Books · Reviews



Disclaimer: This book was sent to me by the author, M. Duda, for an honest review.

Genre: Short Story/Fiction/Fantasy/Horror/Paranormal

Plot: Five speculative tales weave a complex tapestry of tragedy, horror, and loss
leading readers into dark places…but not necessarily guiding them back to the light.

  • Five different short stories
  • Each story weaves a thread of tragedy and irony

A darkly disturbing book of adult bedtime fables, Bedtime for Seneca offers five separate glimpses into worlds hidden just out of sight, ranging from the seemingly mundane to the fantastical.

“Three Nights in Budapest” explores an estranged father’s last, desperate attempt to gain his daughter back at any cost. In “Mortal Image,” Life accepts a mysterious assignment from her superiors that requires working with her obnoxious, unkempt coworker–Death.

Meanwhile, a nervous smoker with a lover who’s both more and less than he seems seeks help for his addiction from a decidedly odd psychiatrist, while an aggressive advertising consultant hopes to secure a new contract with the help of a rapid language acquisition class with its own agenda. And in “New Friends Made,” a dinner with a recently divorced friend takes an unexpected, and violent, turn.

Loss and regret run through each of author M. Duda’s disturbing tales, where even victory is made possible only by first losing. Each seductively twisted fable leads you into a darkness from which you must find your own way back…should you ever wish to return.

Opinion: Once again readers, do NOT judge a book by its cover. This is the second book from M. Duda that I have had the pleasure of reading/reviewing, and once again he has done a FANTASTIC job of executing “the creep factor” into his fantastical tales. The first book I had read and reviewed for M. Duda was his second shadow book called A Cat Will Play, which introduced me to psychological and eerie short stories. Just like A Cat Will Play, Bedtime for Seneca will have your mind reeling and leave you feeling unsure about your outlook on life.

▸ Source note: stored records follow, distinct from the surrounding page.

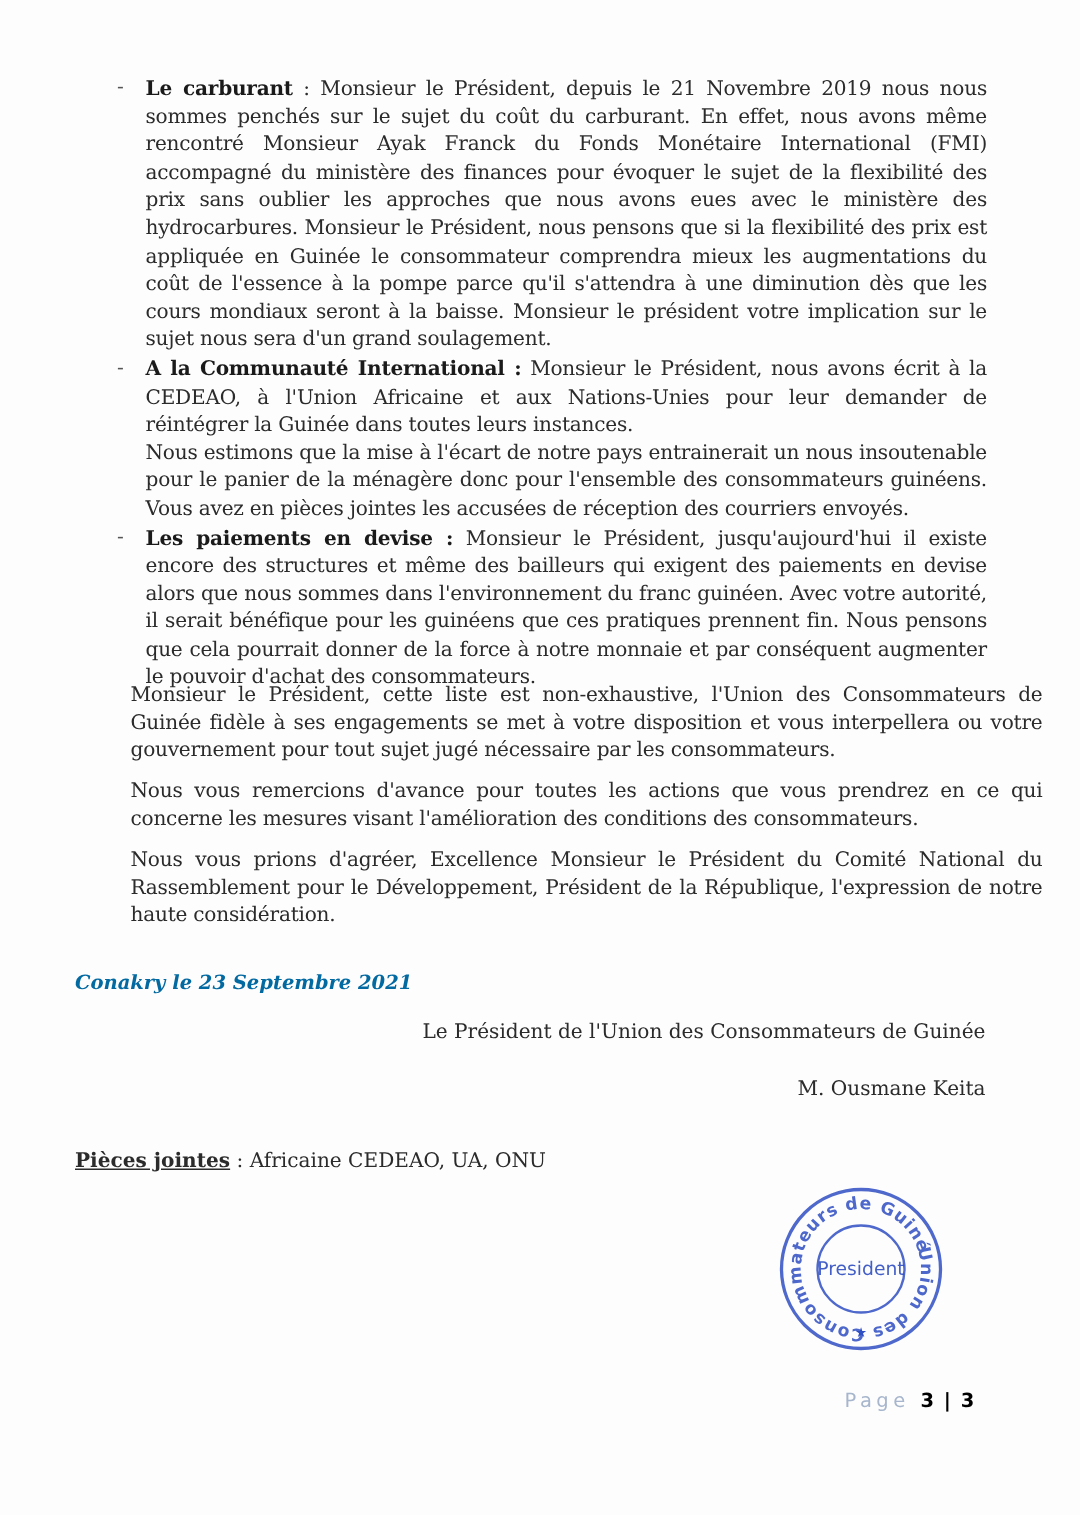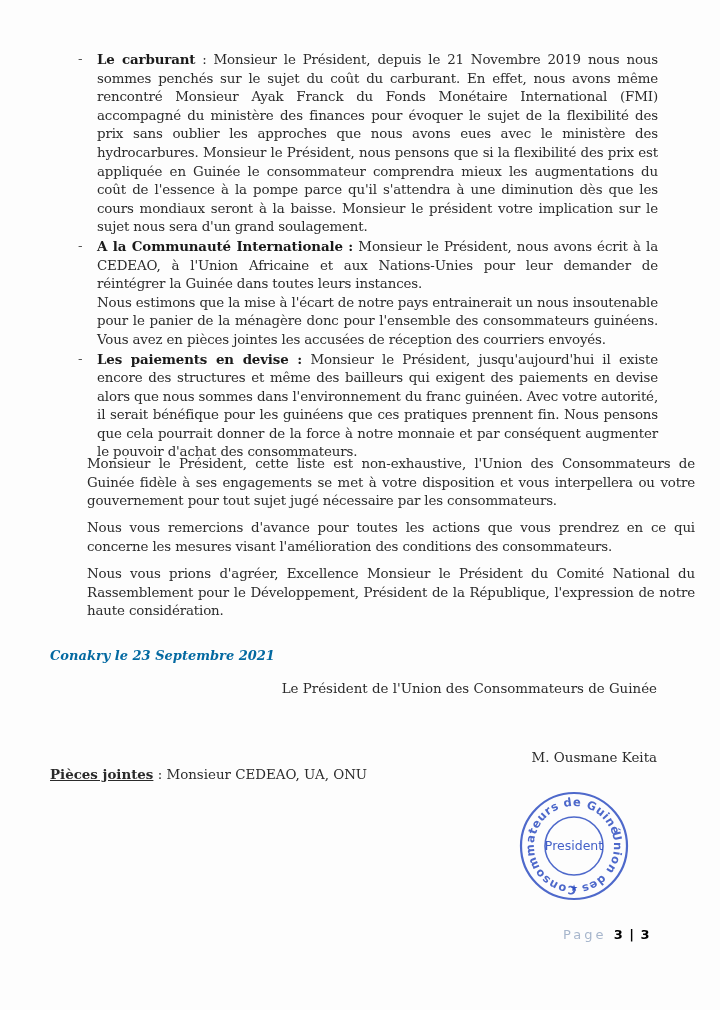"A la Communauté Internationale :" b { text: Internationale -> International }
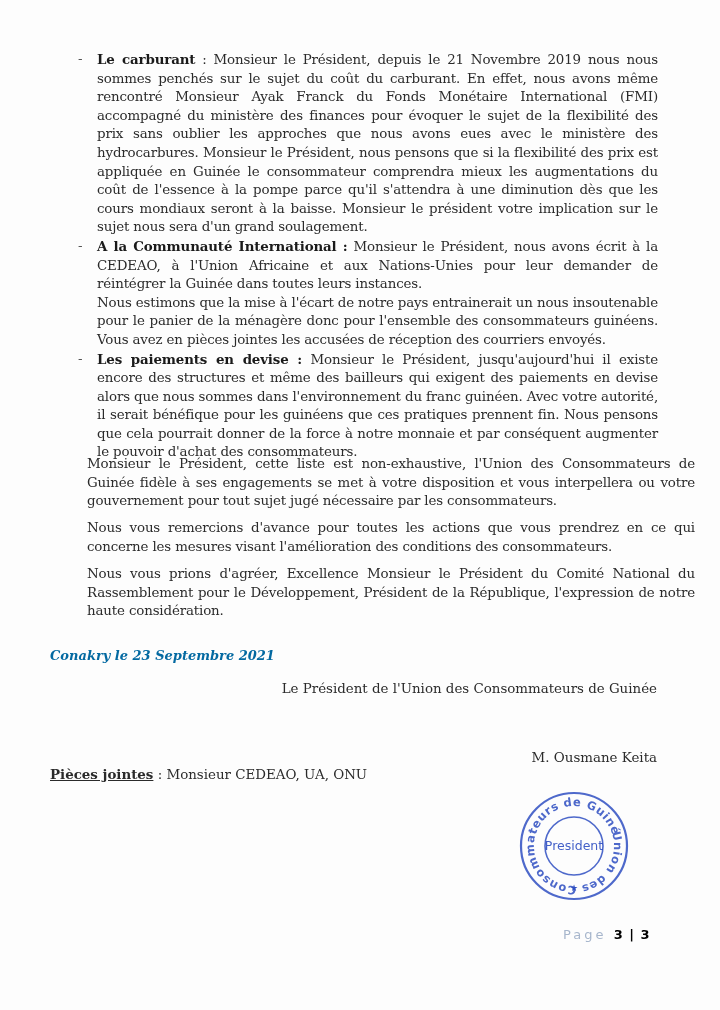"M. Ousmane Keita" .sig-name { top: 750px -> 719px }
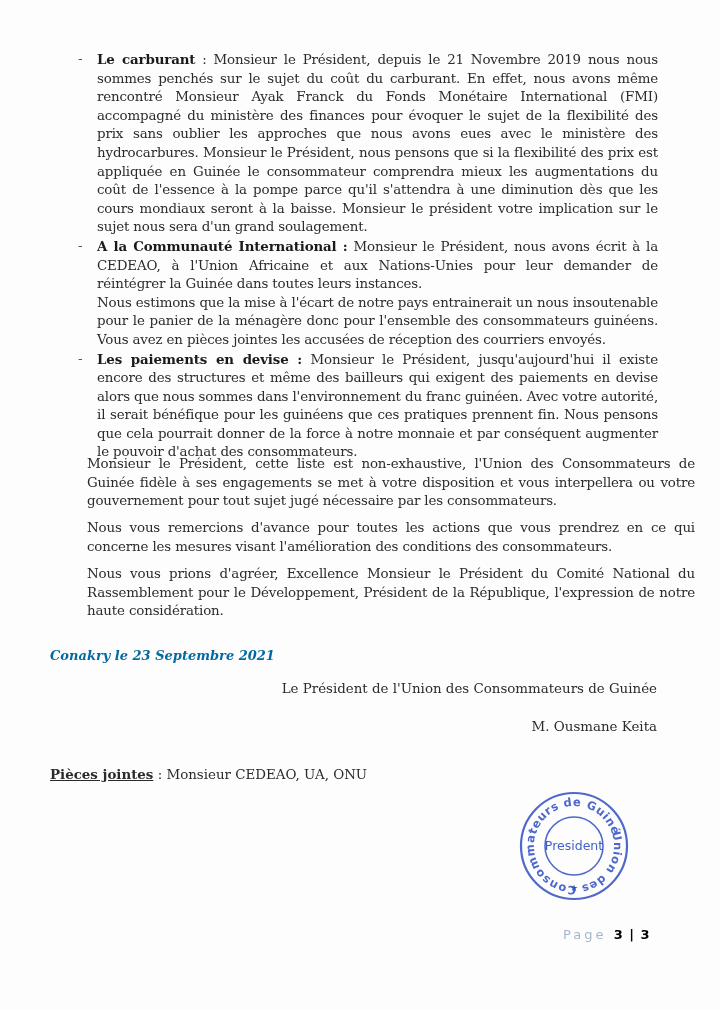"Monsieur CEDEAO, UA, ONU" span { text: Monsieur -> Africaine }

This book contains five short stories: Three Nights in Budapest, Mortal Image, New Friends Made, Tiny Dragon, and Nervous. Three Nights in Budapest follows a father named Andrew trying to get his daughter back, while also reliving moments from his childhood when his violent father would beat his mother. As Andrew works to find where his daughter and ex had disappeared to, he learns that he might not be as different from his father as he thought. Mortal Image is the story of Life and Death being forced to work together on a mysterious assignment where an old drunken man is about to die. As Life fights to be released from the assignment, she is taught a lesson of forgiveness and gets a glimpse into her lost past. New Friends Made takes a turn into the fantasy and adultery side of things and tells the story of a married couple who has invited their newly divorced friend over for dinner, but things turn quite terrifying quickly. Tiny Dragon follows Leonard Small, an arrogant and outspoken advertising consultant, as he attends a fast-paced language learning class in order to obtain more work. In Nervous, Mr. Grelling attends an appointment with a strange psychiatrist in order to quit smoking due to his lover not approving.

Once again, I do not want to go into too much detail about each story because I will just give everything away! I tried to give a little bit more information in my description above, so hopefully that will give you guys a little more insight into what each story is about. I think my two favorite stories in this book have to be Three Nights in Budapest and Mortal Image, purely because I loved the hidden meanings in both and the length of the stories. Mortal Image might be one of the most unique short stories I have read before, and the way the author has made Life and Death into characters was genius! Though Tiny Dragon and Nervous left me feeling a little confused and not sure what EXACTLY was going on, I feel like the main “message” or theme to the story was more obvious in Tiny Dragon than it was in Nervous. The writing style that M. Duda possesses has made him move onto my list of favorite authors, purely for his way of creating a story for a reader that has a ton of different meanings. Not only does he capture how a person’s mind can linger into other thoughts in different moments, but he keeps each character unsettlingly human and true to their emotions and needs.

Overall, this is another great collection of short stories by M. Duda. Please keep in mind that this is not a book meant for children, as there are some scary and adult moments throughout. Also, if short stories aren’t something you normally read, I definitely suggest giving one of M. Duda’s books a try! He will get you absolutely hooked!!